A Decade of Data-Driven Progress: Ventura County’s Public Safety Realignment Efforts

When California’s Public Safety Realignment Act (AB 109) shifted responsibility of custody and supervision for certain offenders from the state to local counties, counties faced a significant challenge: how do you measure success when implementing a major policy shift? Ventura County’s Community Corrections Partnership (CCP) answered this question by investing early in evaluation capacity—and the results speak for themselves.

For over a decade, EVALCORP has partnered with Ventura County’s Probation Agency to evaluate and support the county’s realignment efforts. What began as a foundational assessment has evolved into a comprehensive, ongoing evaluation system that tracks outcomes, informs policy, and demonstrates the power of evidence-based decision-making in criminal justice.


Building a Foundation for Success Through Justice System Assessment

The journey started with the basics. In 2014, EVALCORP conducted a foundational assessment that inventoried available data and mapped partner engagement across the system. This critical first step established a baseline understanding of what information existed and, just as importantly, identified where additional evaluation capacity was needed.

From there, the work evolved logically and strategically. Early evaluations surveyed Deputy Probation Officers (DPOs) and interviewed CCP members to understand the operational impacts of realignment. By 2016, the infrastructure was strong enough to begin tracking recidivism outcomes for AB 109 clients who received supervision by probation. Jail and probation data was strategically incorporated into comprehensive recidivism analyses.
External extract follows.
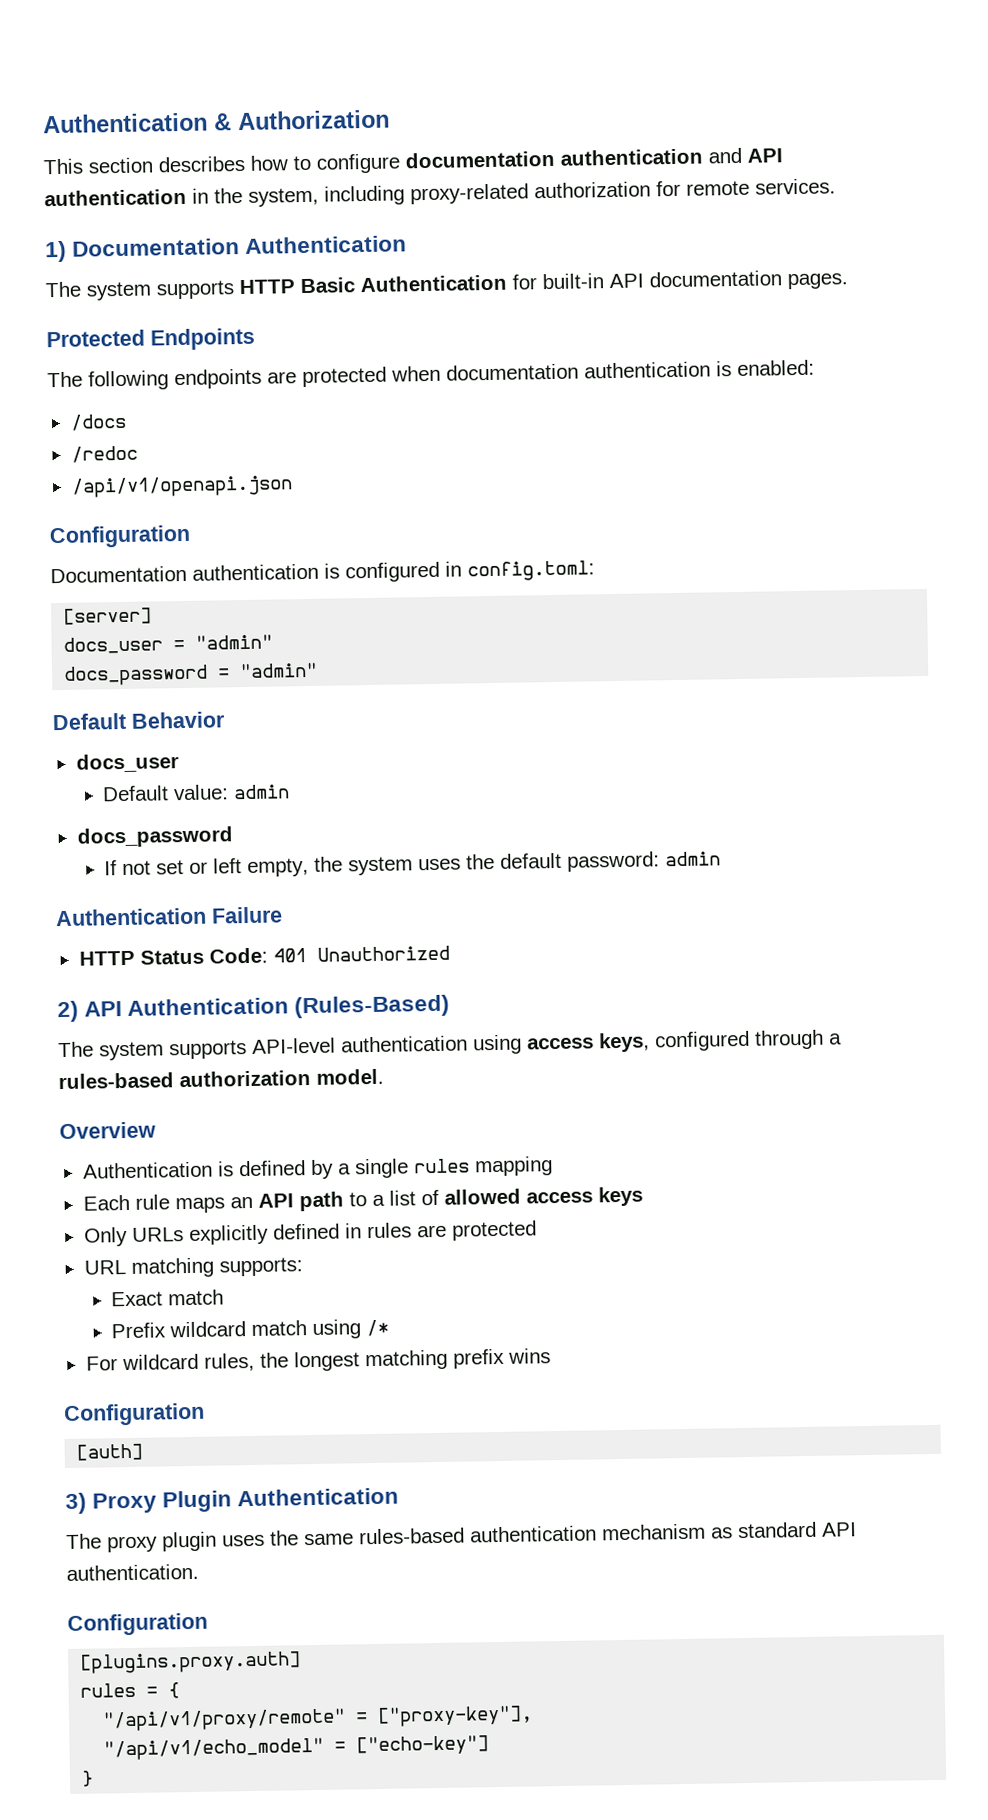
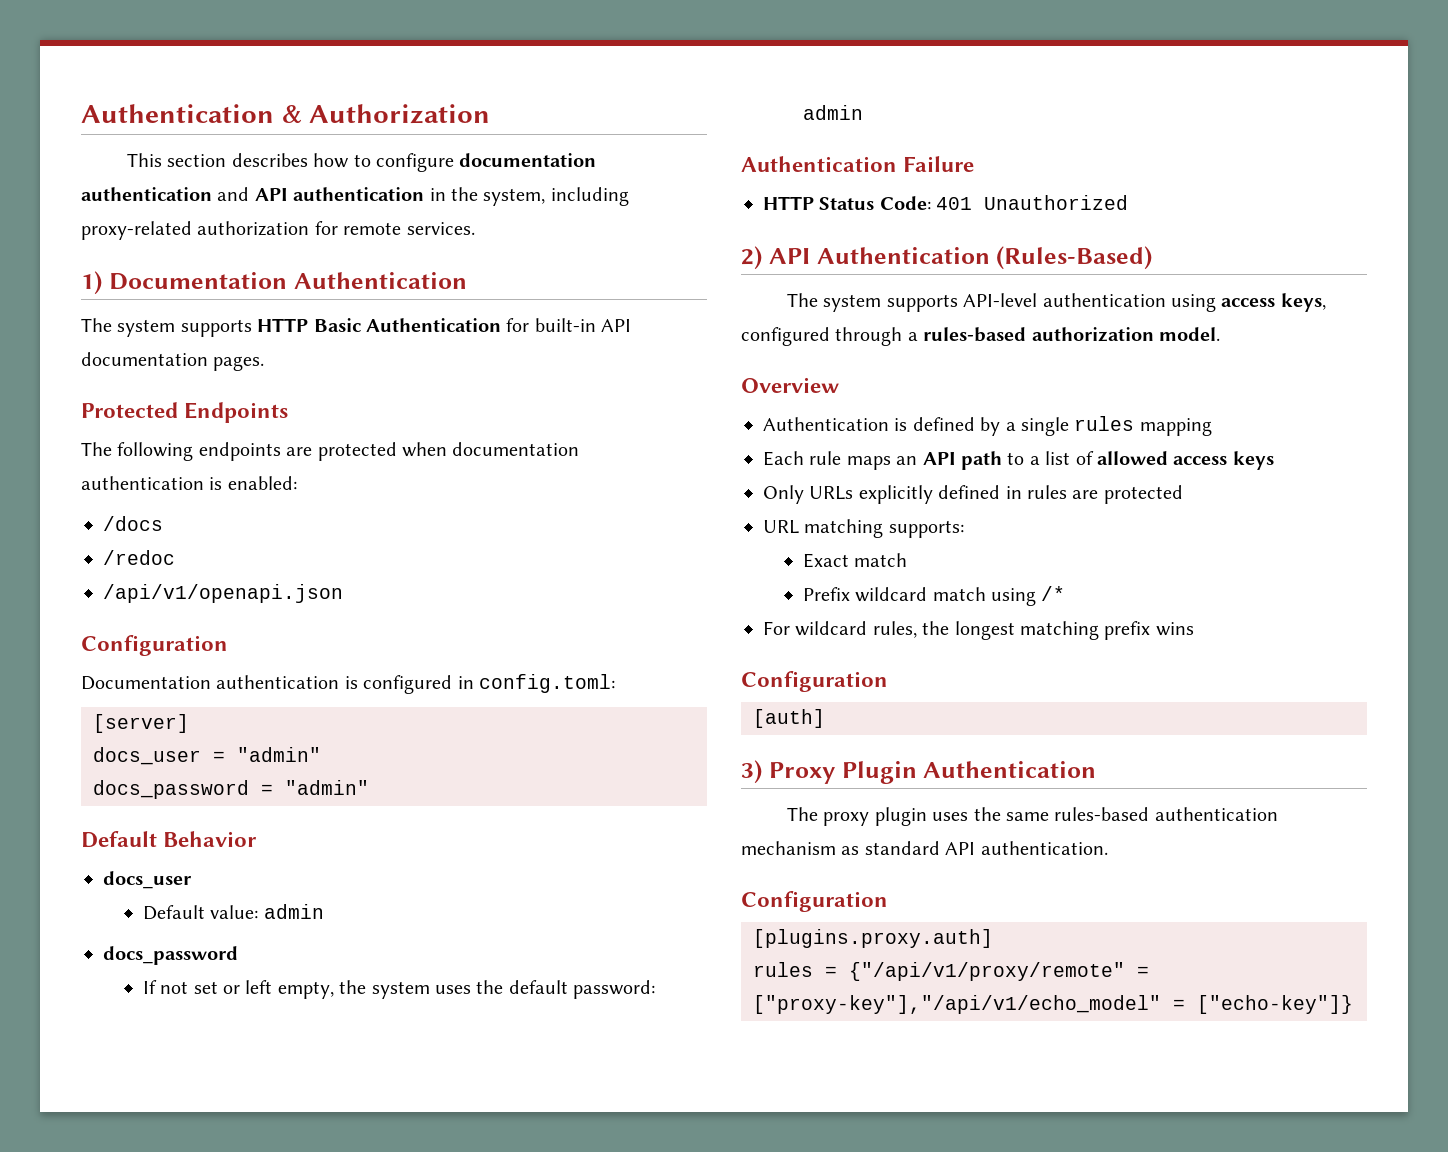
- rules = {
- "/api/v1/proxy/remote" = ["proxy-key"],
- "/api/v1/echo_model" = ["echo-key"]
- }
+ rules = {"/api/v1/proxy/remote" = ["proxy-key"],"/api/v1/echo_model" = ["echo-key"]}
This phased approach demonstrates an important principle in evaluation: you can’t measure what matters until you understand what data you have and build the systems to track it reliably. Each year built upon the last, moving from descriptive snapshots to relational analyses that could connect supervision and treatment engagement with outcomes and recidivism.

Ventura County’s willingness to invest in this foundational work has paid dividends, enabling increasingly sophisticated analyses that inform real-world decision-making.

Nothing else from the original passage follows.